Orelia, l'oreille aux aguets
Le 18 mai 2010 par Camille Chandès
© DR
Un cri, un bris de verre, un klaxon, un chien qui aboie... Ces bruits, les deux fondateurs d’Orelia veulent s’en servir pour assurer la surveillance des bâtiments et des lieux publics. Créée en 2007 par Rémi Poittevin, diplômé de l’Insead, et Boris Defreville, docteur en acoustique, la start-up a conçu un système s’appuyant sur une reconnaissance sonore pour signaler un événement suspect, en lieu et place des détecteurs de présence et en complément des solutions de vidéosurveillance. « Il y a beaucoup de déploiements de caméras de surveillance dans les lieux publics.

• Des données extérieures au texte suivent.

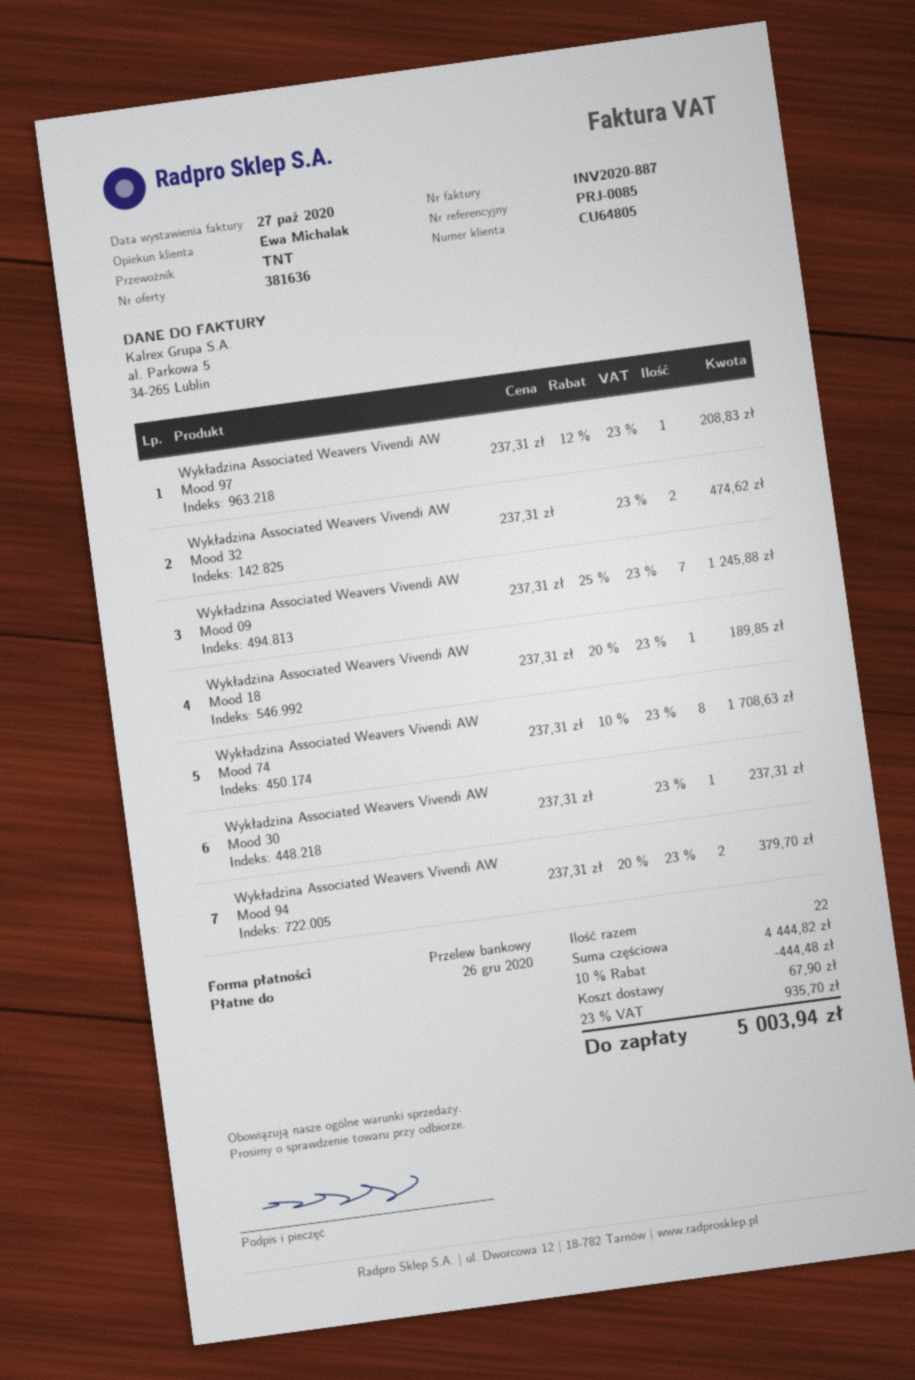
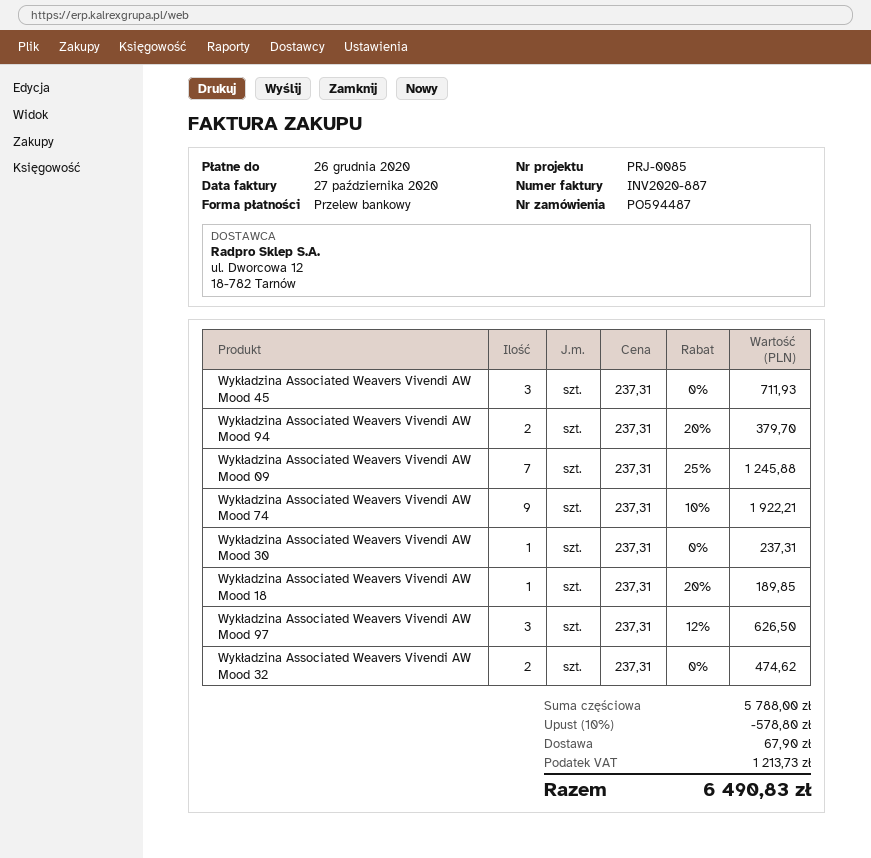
Wykładzina Associated Weavers Vivendi AW Mood 97: 1 x 237.31 - 12% = 208.83 -> 3 x 237.31 - 12% = 626.50
Wykładzina Associated Weavers Vivendi AW Mood 74: 8 x 237.31 - 10% = 1708.63 -> 9 x 237.31 - 10% = 1922.21
Wykładzina Associated Weavers Vivendi AW Mood 45: none -> 3 x 237.31 = 711.93
subtotal: 4444.82 -> 5788.00
discount: 10% = 444.48 -> 10% = 578.80
tax: 935.70 -> 1213.73
total: 5003.94 -> 6490.83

Leur nombre les rend inexploitables en temps réel. Il y a donc un vrai besoin de rendre la vidéosurveillance intelligente. C’est ce que permet la détection acoustique », assure Boris Defreville, le directeur général de cette jeune pousse de quatre salariés.
Orelia, basée à Avon (Seine-et- Marne), s’apprête à commercialiser début juin Audiosense, son premier produit dédié au marché de la sécurité urbaine. Il sera vendu aux intégrateurs (fabricants de caméras…). « D’ici deux ans, notre système devrait être directement embarqué dans l’objet », précise-t-il. Un marché de niche sur lequel est aussi positionné Sony (avec une technologie qui repose sur les seuils sonores). Pour l’heure, la société réalise la totalité de son chiffre d’affaires (120 000 euros en 2009) dans l’environnement, premier domaine d’application de sa technologie. Sa solution logicielle de reconnaissance de sources de bruits (avions, voitures...) – distribuée par 01dB-Metravib, une filiale d’Areva spécialisée dans les sonomètres – est ainsi utilisée par les Aéroports de Paris pour ses campagnes de mesures.
L'innovation
> Couplé à une caméra, le détecteur sonore d’Orelia est muni d’un capteur acoustique ainsi que d’un processeur assurant l’analyse en temps réel des sons. Quand un bruit suspect est détecté, un signal est envoyé à une plate-forme de télésurveillance ou de supervision. la caméra permet alors de vérifier la zone.> La société s’appuie sur une technologie propriétaire de création de signatures sonores (propriétés acoustiques communes à une classe de sons). elles sont obtenues grâce à l’utilisation d’algorithmes.